This exercise calls for every line of the listing below that contains the word "Raycast".

=====

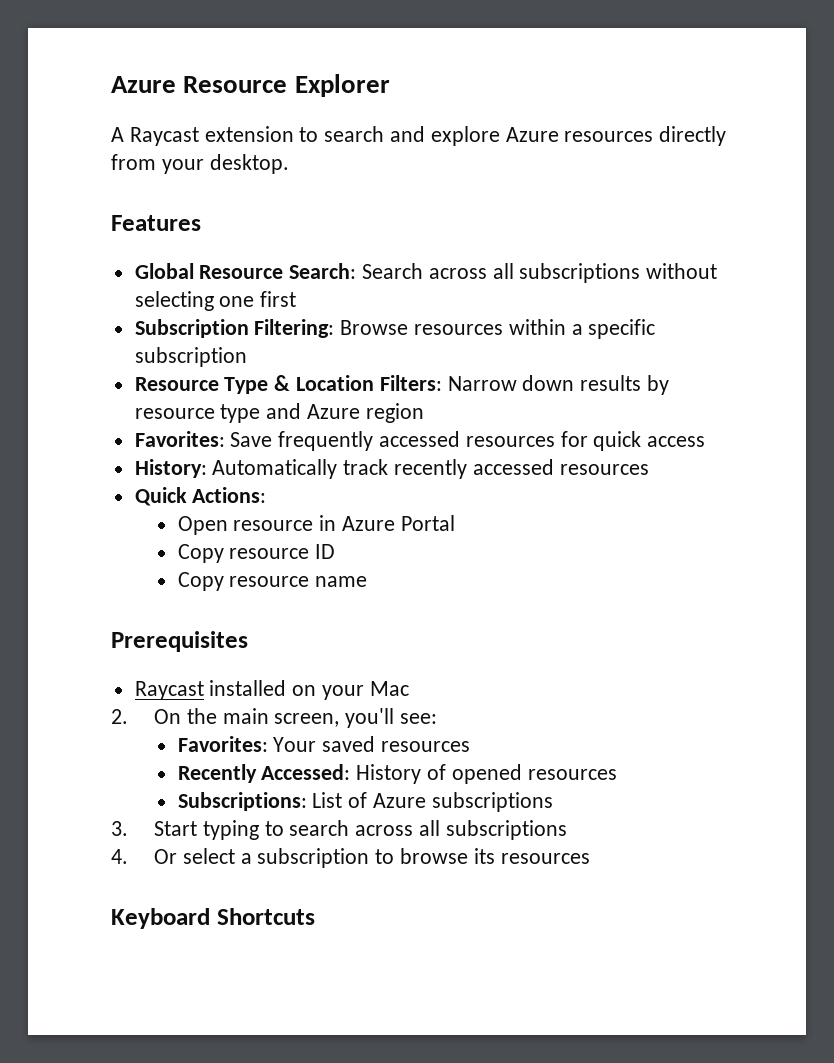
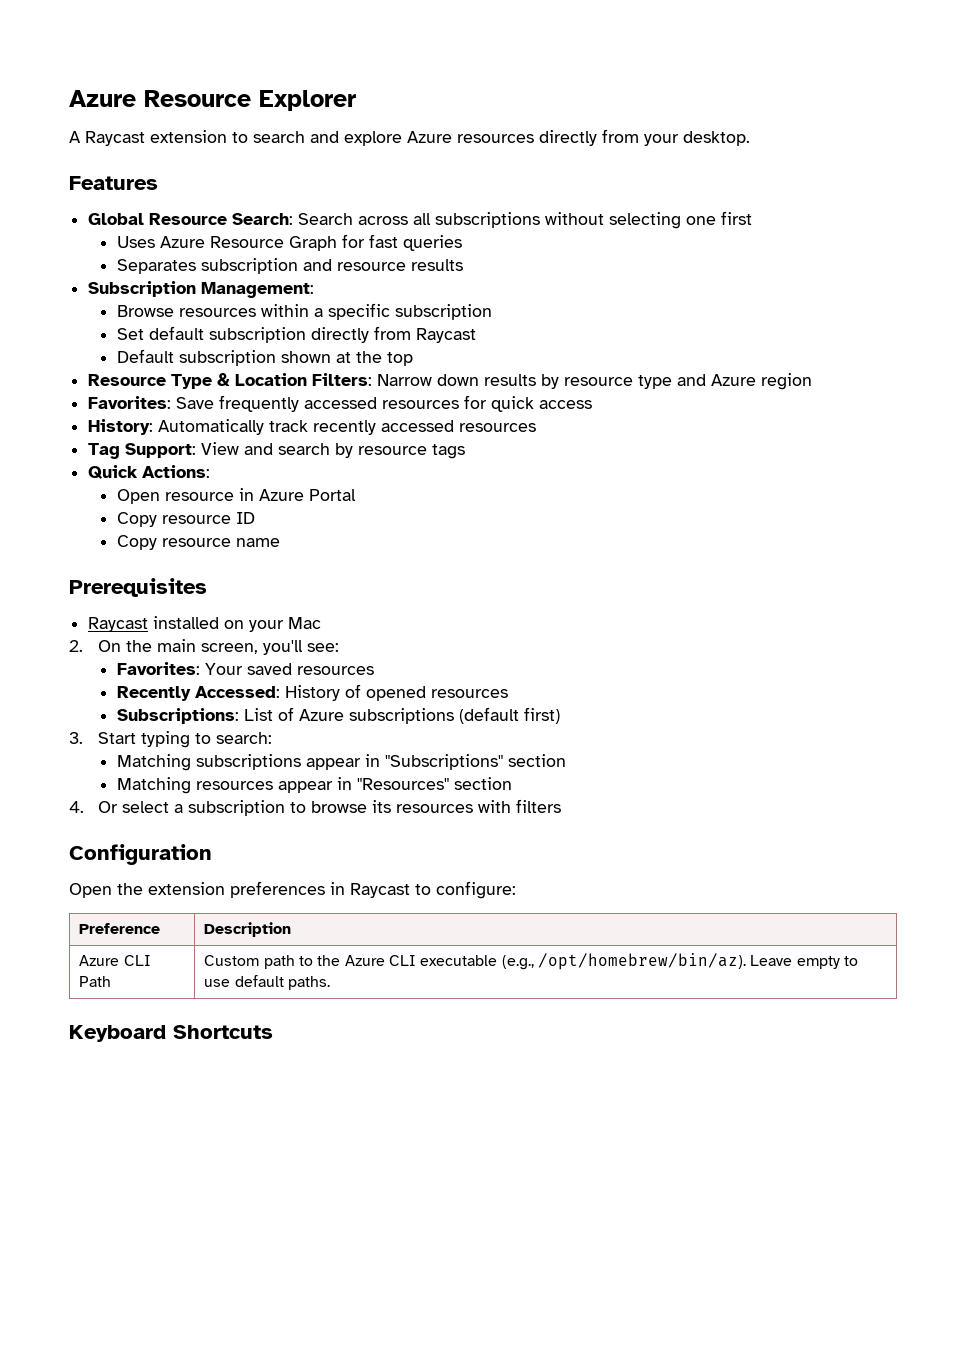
+ Uses Azure Resource Graph for fast queries
+ Separates subscription and resource results
- Subscription Filtering: Browse resources within a specific subscription
+ Subscription Management:
+ Browse resources within a specific subscription
+ Set default subscription directly from Raycast
+ Default subscription shown at the top
+ Tag Support: View and search by resource tags
- Subscriptions: List of Azure subscriptions
+ Subscriptions: List of Azure subscriptions (default first)
- 3. Start typing to search across all subscriptions
+ 3. Start typing to search:
+ Matching subscriptions appear in "Subscriptions" section
+ Matching resources appear in "Resources" section
- 4. Or select a subscription to browse its resources
+ 4. Or select a subscription to browse its resources with filters
+ Configuration
+ Open the extension preferences in Raycast to configure:
+ Preference | Description
+ Azure CLI Path | Custom path to the Azure CLI executable (e.g., /opt/homebrew/bin/az). Leave empty to use default paths.

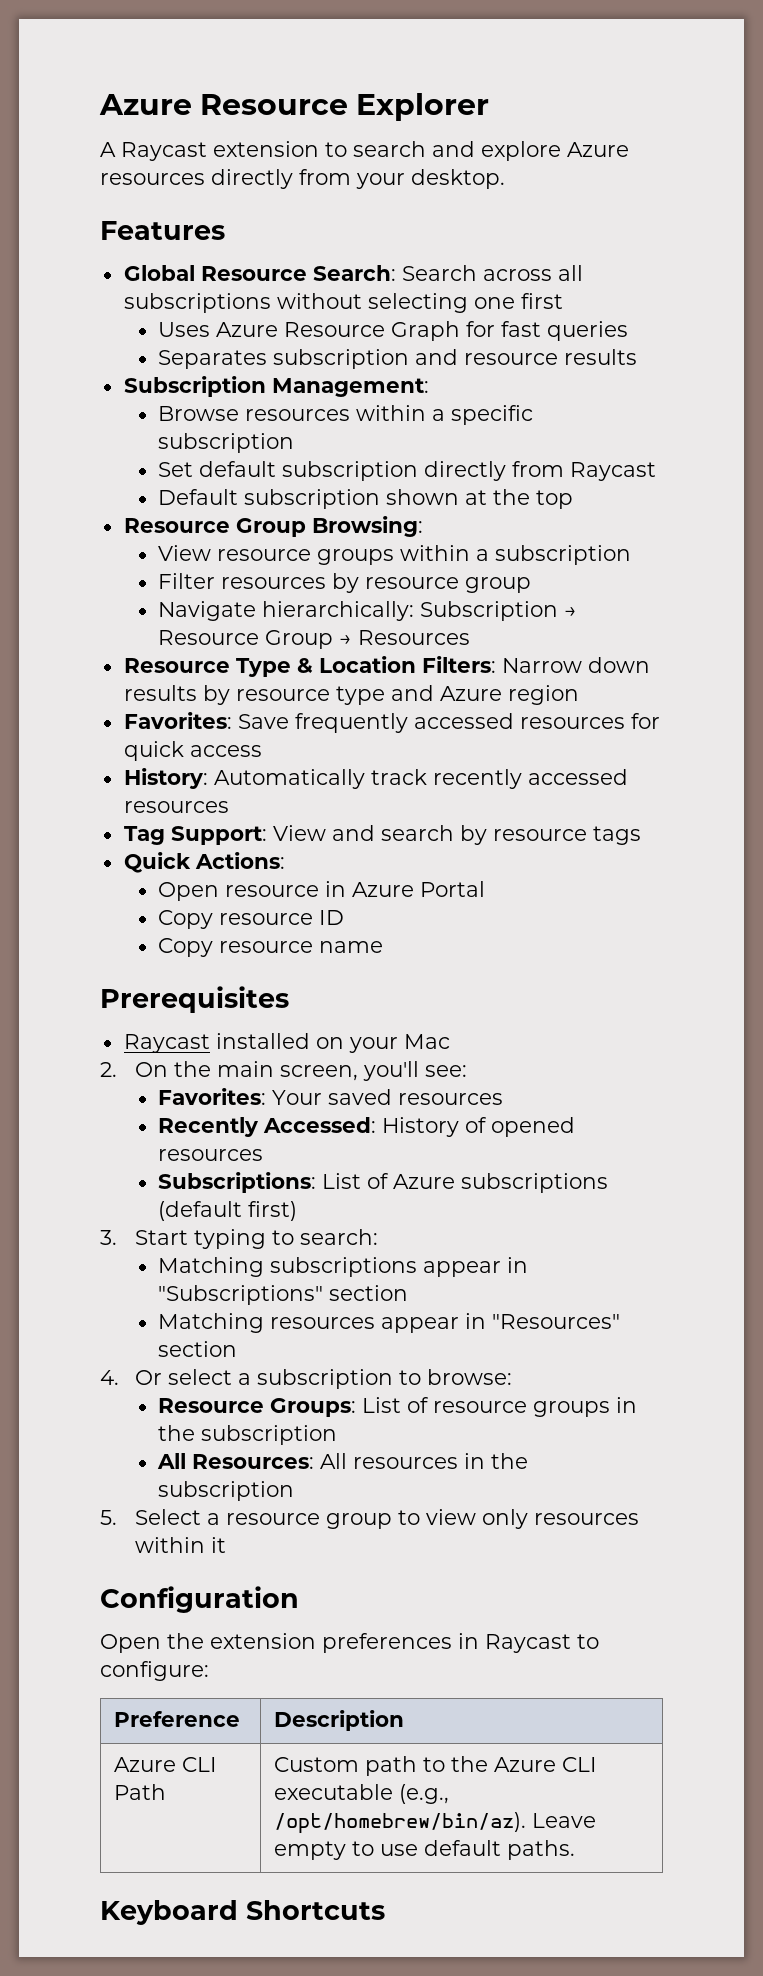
+ Resource Group Browsing:
+ View resource groups within a subscription
+ Filter resources by resource group
+ Navigate hierarchically: Subscription → Resource Group → Resources
- 4. Or select a subscription to browse its resources with filters
+ 4. Or select a subscription to browse:
+ Resource Groups: List of resource groups in the subscription
+ All Resources: All resources in the subscription
+ 5. Select a resource group to view only resources within it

=====

Result of the task
+ Set default subscription directly from Raycast
+ Open the extension preferences in Raycast to configure:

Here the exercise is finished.